Should the activities of a business fall within the FSMA definitions of money services business or financing business, that business will be required to hold a licence under FMSA (which brings with it various obligations, including segregating customer accounts, submission of audited financial statements for each financial year to the FSC and maintenance of capital resources).

Securities and Investment Business Act

The following activities require a licence under SIBA:

  1. dealing, arranging deals in or managing investments;
  2. providing investment advice;
  3. providing custodian services with respect to investments;
  4. providing administration services with respect to investments; and
  5. operating an investment exchange.

A key question under SIBA is therefore whether the virtual assets with which the business is dealing would constitute investments for the purposes of SIBA.

SIBA regulates many categories of traditional investments such as shares, interests in a partnership or fund, debentures, interests in a collective investment scheme and certain derivatives. 

It is a matter of judgement as to whether a specific virtual asset would be considered an investment for the purposes of SIBA (which would require licensing to engage in the activities listed above in respect of such assets).
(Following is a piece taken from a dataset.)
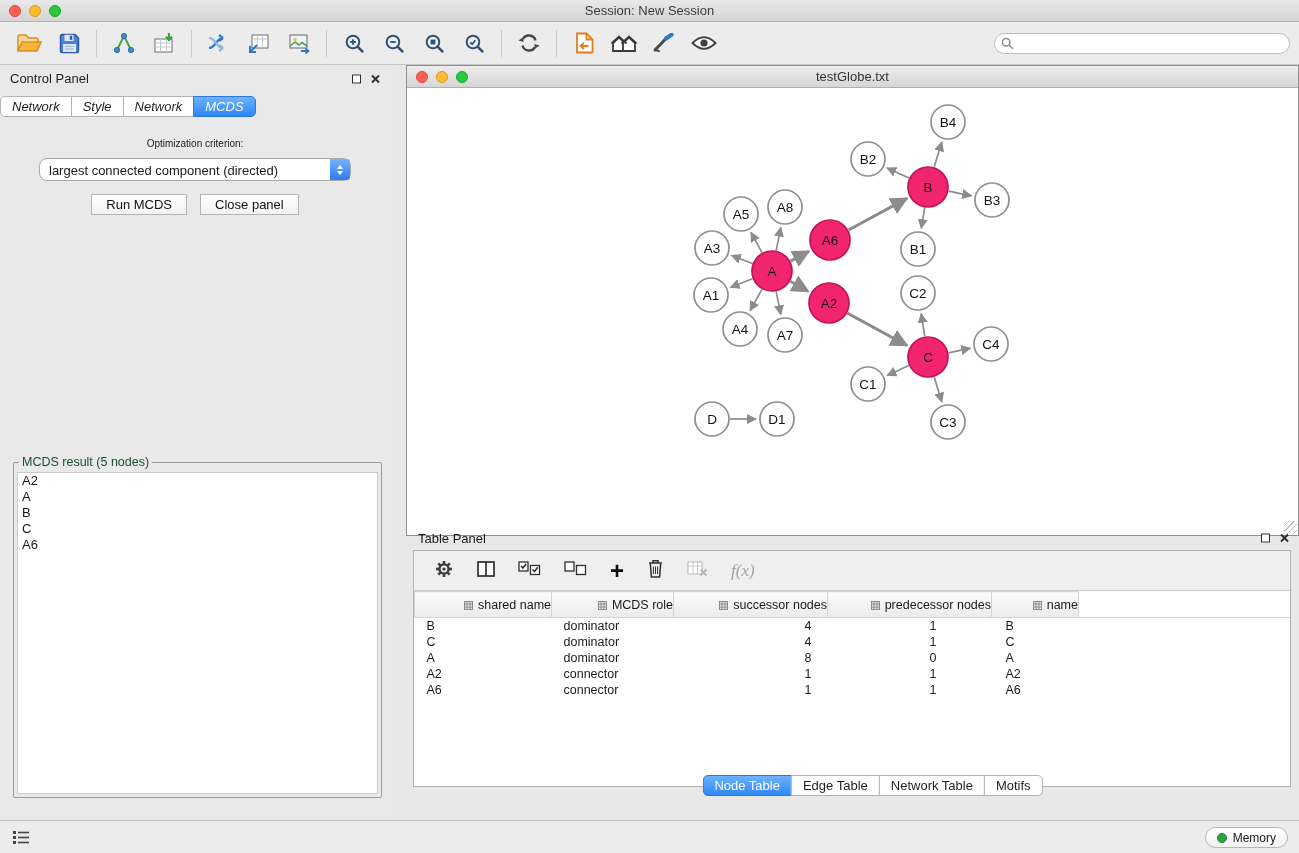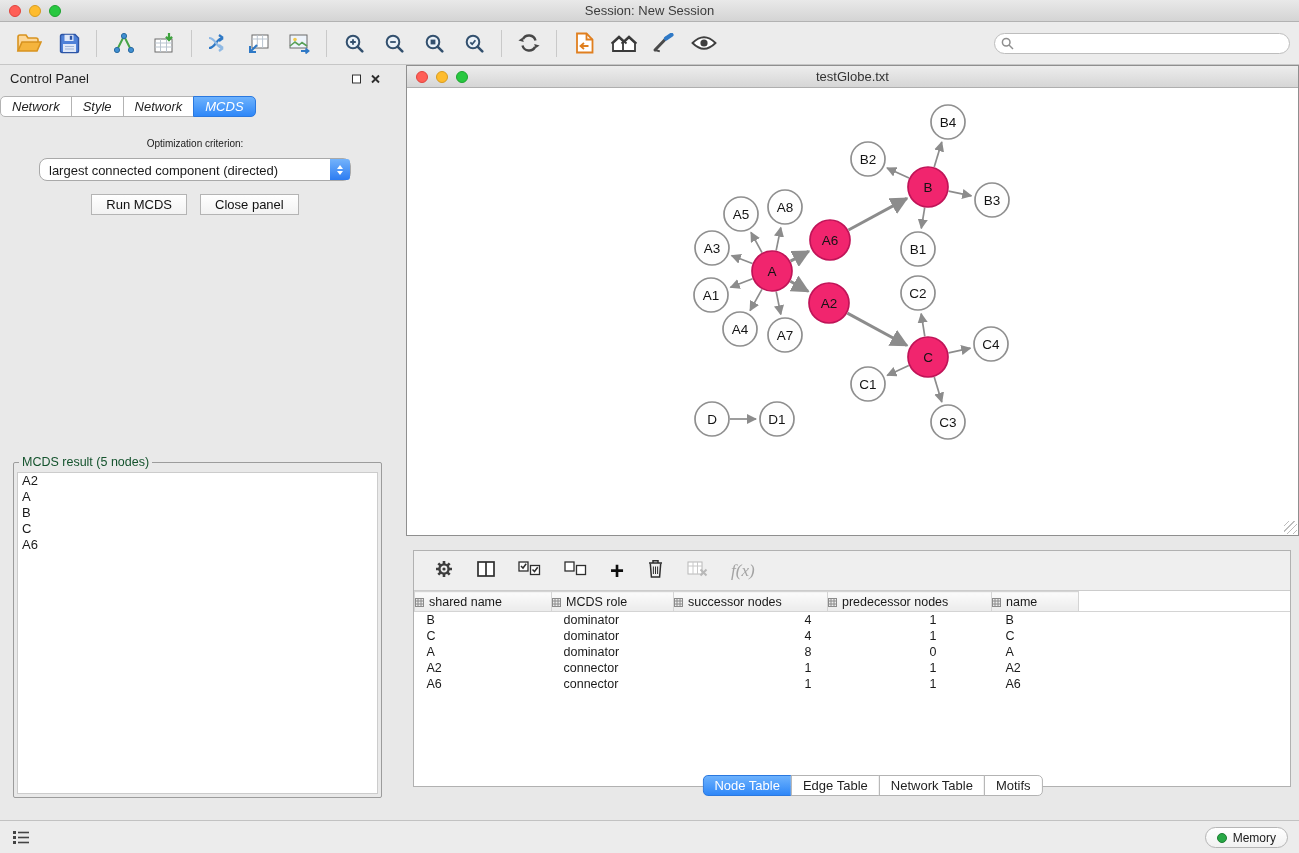"Table Panel" div.tp-header { html: none -> <div> <span>Table Panel</span> <span> <span></span> <svg> <path></path> </svg> </span> </div> }
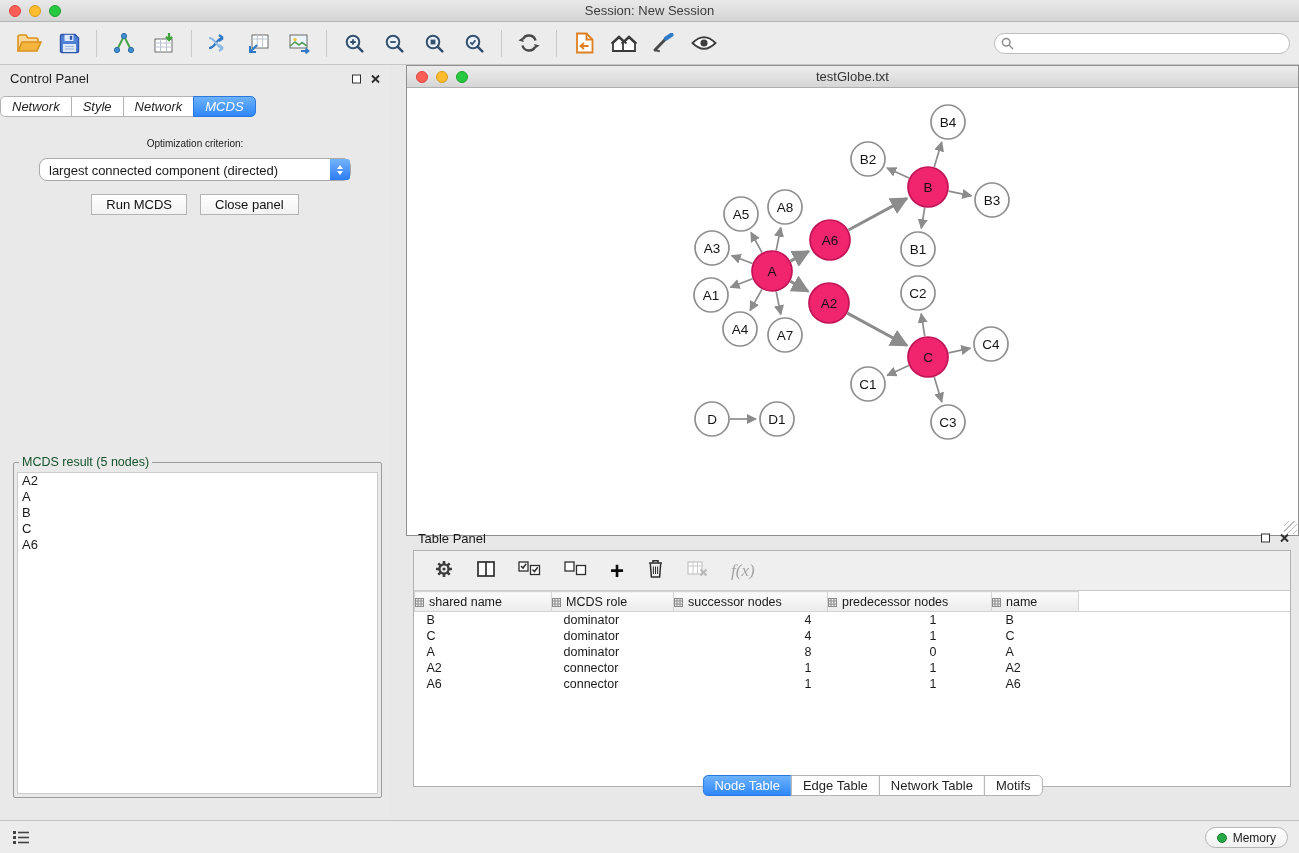"shared name" .node-table th { height: 20px -> 26px; text-align: left -> right }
A virtual asset or other digital property which is only a medium of exchange with no benefits or rights other than ownership of the coin would not be considered an investment and the FSC Guidance confirms that such assets will generally fall outside the scope of regulation.

The FSC Guidance also confirms that utility tokens which only provide the purchaser with an ability to purchase goods and services are not in scope of regulation.

However, where a virtual asset provides a benefit or right beyond a medium of exchange (because, for example, such assets grant rights to shares or create or acknowledge a debt) then SIBA can apply on the basis that such virtual asset constitutes an investment. 

Some virtual assets can provide other benefits to the holder such as rights to: (i) vote on different protocol proposals, (ii) be eligible for part of the protocol profits or fees; or (iii) to take part in a decentralized autonomous organization.

Advice should therefore always be taken prior to engaging in activities involving virtual assets in or from within the BVI to determine whether the virtual assets could be considered 'investments' for SIBA purposes requiring a licence to deal in them.

Conclusion

Virtual assets remain a rapidly developing and exciting area of the market, generating challenges and opportunities for virtual assets businesses, investors, lawyers and regulators alike.

While the BVI does not currently have a regulatory framework tailored specifically for virtual assets, industry participants wishing to conduct virtual assets related business in the BVI or utilising BVI entities, will need to carefully consider whether their proposed activities will bring them within the ambit of existing BVI financial services legislation.  

One of the benefits of the BVI as an offshore jurisdiction is its experienced network of BVI-qualified practitioners located in major business centres around the world, ensuring that real-time legal advice and guidance is available every step of the way.